Allen, demonstrating a fascinating lucidity, deconstructed the nostalgic sense that embellishes everything it touches, evoking elements of science fiction, with a charming tenderness that evokes “The Purple Rose of Cairo.”

In choosing to make the journey in time performed by the protagonist represent the realization that the past, however fascinating, was not as perfect as he had idealized, the script highlights the importance of the individual in seeking full satisfaction in their own reality. A very mature and exciting vision of a filmmaker who refuses to embrace creative conformism.

 

4. Broadway Danny Rose (1984)

Broadway Danny Rose (1984)

The film enchants mainly by the tenderness with which Allen portrays the characters. The protagonist is revealed to us through a relaxed chat at a restaurant table among comedians, lovingly remembering this talent agent who truly bet on his artists, no matter how simplistic they appear to be, of men who shaped dogs with balloons, even amateur magicians and one-armed jugglers. He valued more the human element, the possibility of, overnight, a stranger becoming famous for his art, overcoming its limitations.

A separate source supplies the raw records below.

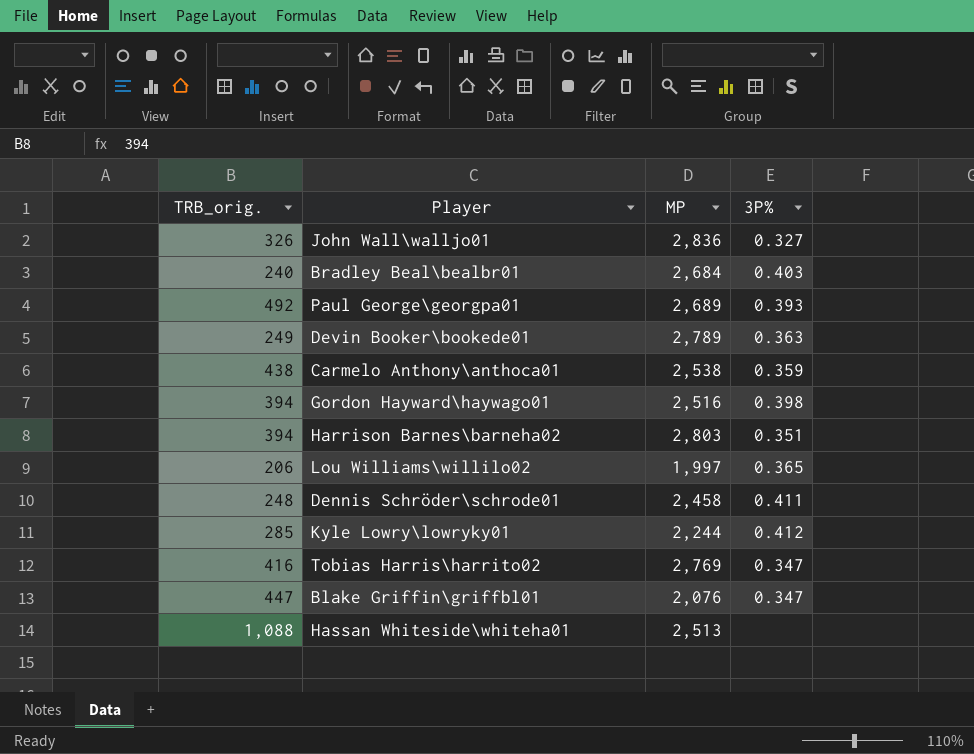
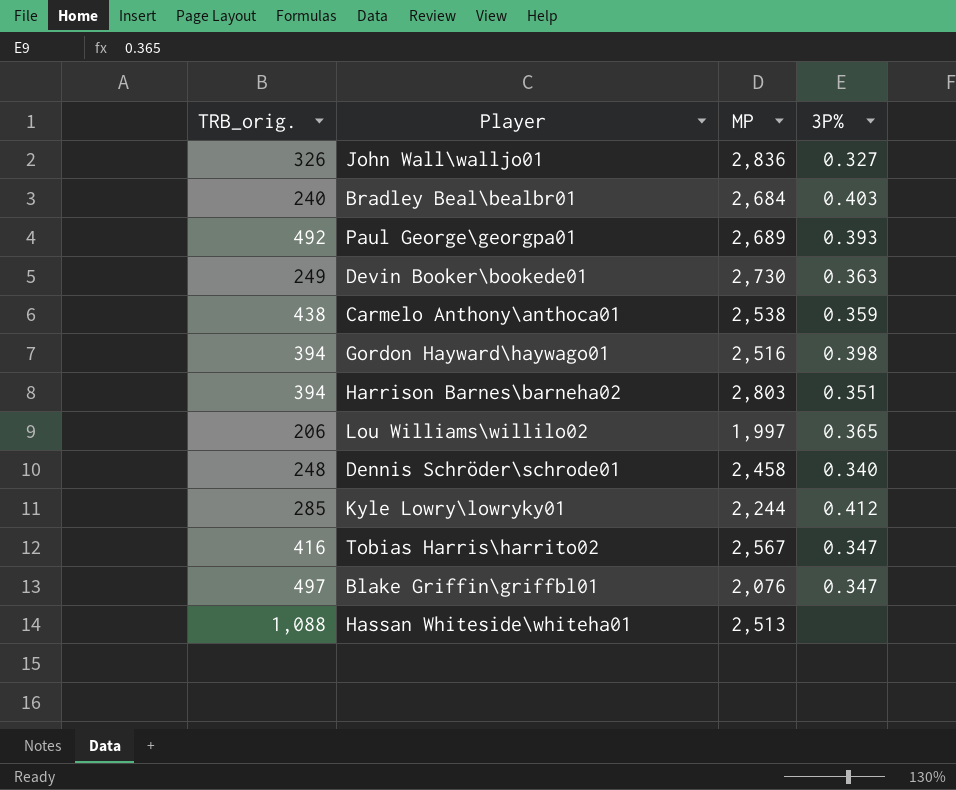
Devin Booker\bookede01 | MP: 2,789 -> 2,730
Dennis Schröder\schrode01 | 3P%: 0.411 -> 0.340
Tobias Harris\harrito02 | MP: 2,769 -> 2,567
Blake Griffin\griffbl01 | TRB_orig.: 447 -> 497

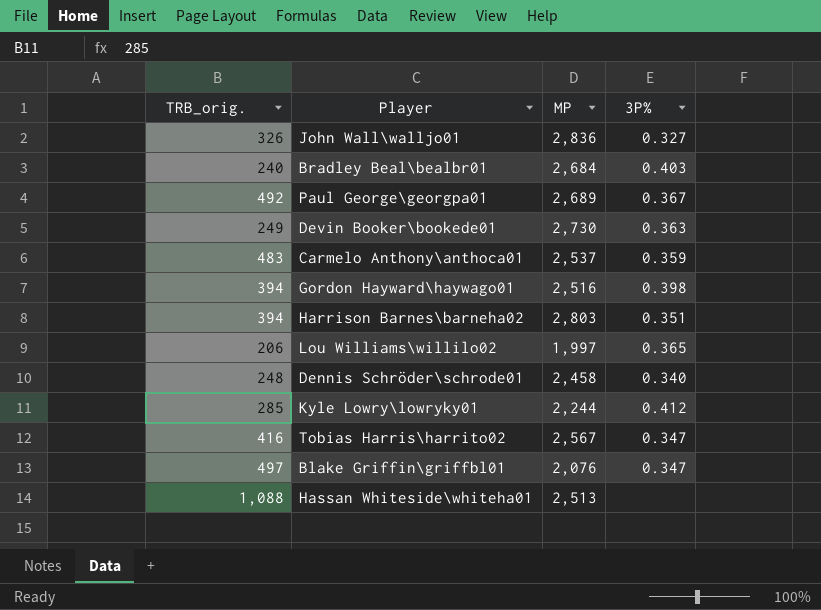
Paul George\georgpa01 | 3P%: 0.393 -> 0.367
Carmelo Anthony\anthoca01 | TRB_orig.: 438 -> 483
Carmelo Anthony\anthoca01 | MP: 2,538 -> 2,537

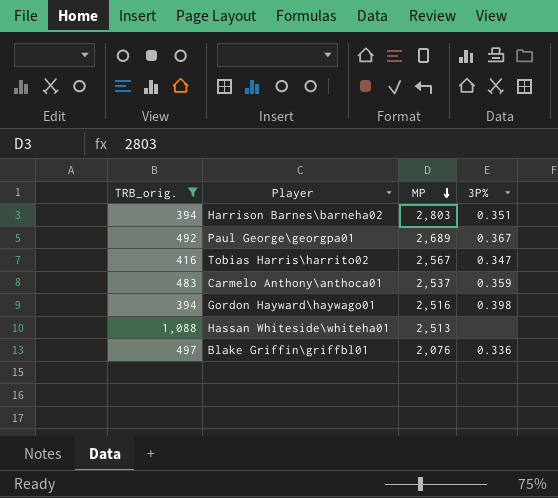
filter: none -> TRB_orig. >= 394
row order: none -> MP descending
Blake Griffin\griffbl01 | 3P%: 0.347 -> 0.336

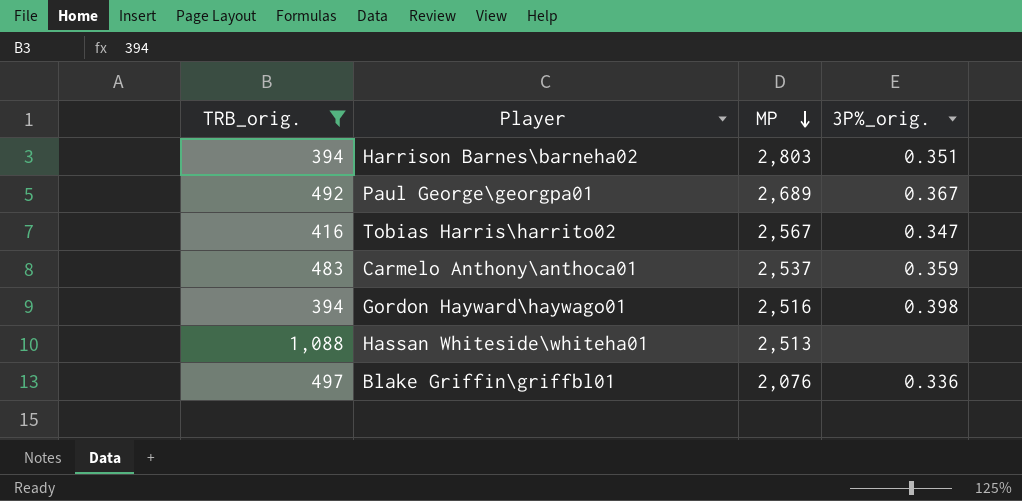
column name: 3P% -> 3P%_orig.

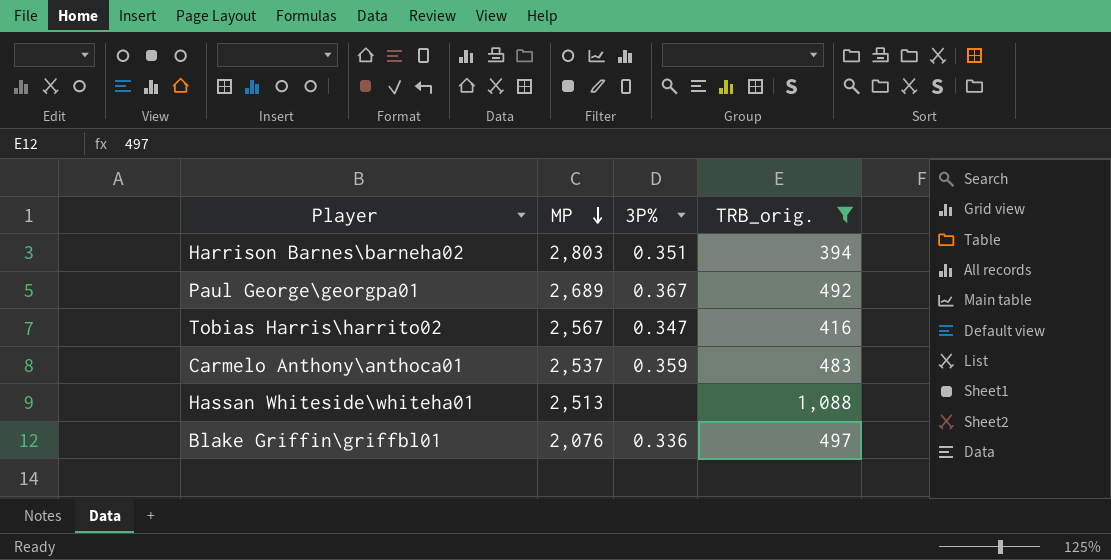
column name: 3P%_orig. -> 3P%
column TRB_orig. | position: 1 -> 4
row Gordon Hayward\haywago01: 394 | 2,516 | 0.398 -> none

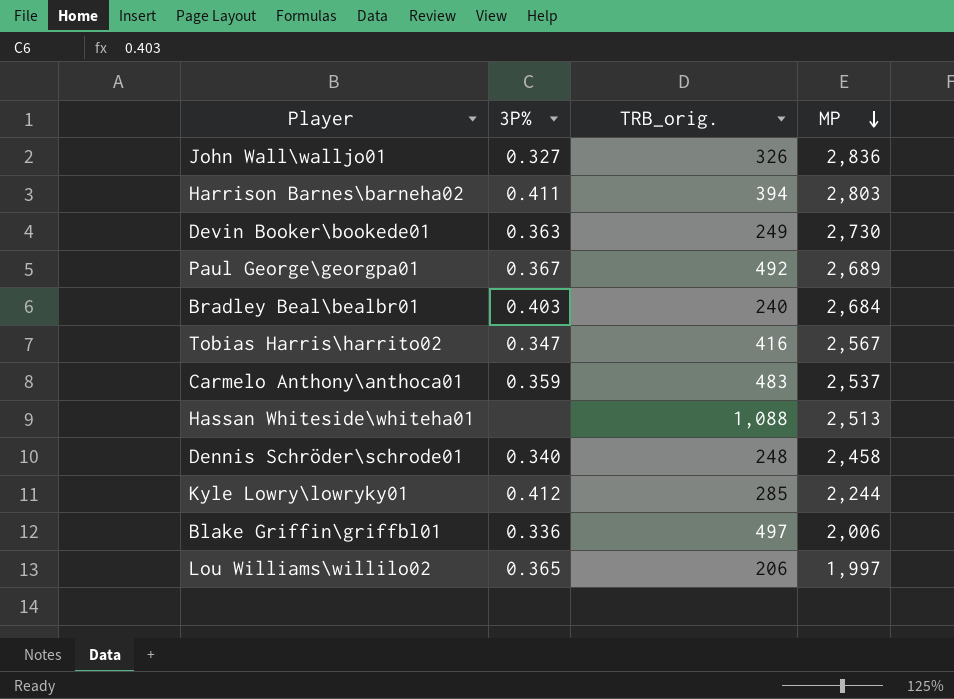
filter: TRB_orig. >= 394 -> none
column MP | position: 2 -> 4
Harrison Barnes\barneha02 | 3P%: 0.351 -> 0.411
Blake Griffin\griffbl01 | MP: 2,076 -> 2,006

Danny Rose does not fully believe in the quality of the numbers of his agents, this is what matters least, he genuinely has created a bond of friendship with them. By selling his works, he extols their character and kindness, a sort of love letter from Allen to the producer who bet financially on his work when he was just a shy young unknown comedian: Jack Rollins. The very concept of celebration of kindness, in an area so contaminated by egocentrism and dirty play, already enhances the theme of the film.

 

3. Zelig (1983)

Criticism is accurate, showing how people shape themselves, even characters, in order to please and be accepted. And, of course, dignitaries with the most diverse interests begin to use Zelig’s words as allegory for their activities.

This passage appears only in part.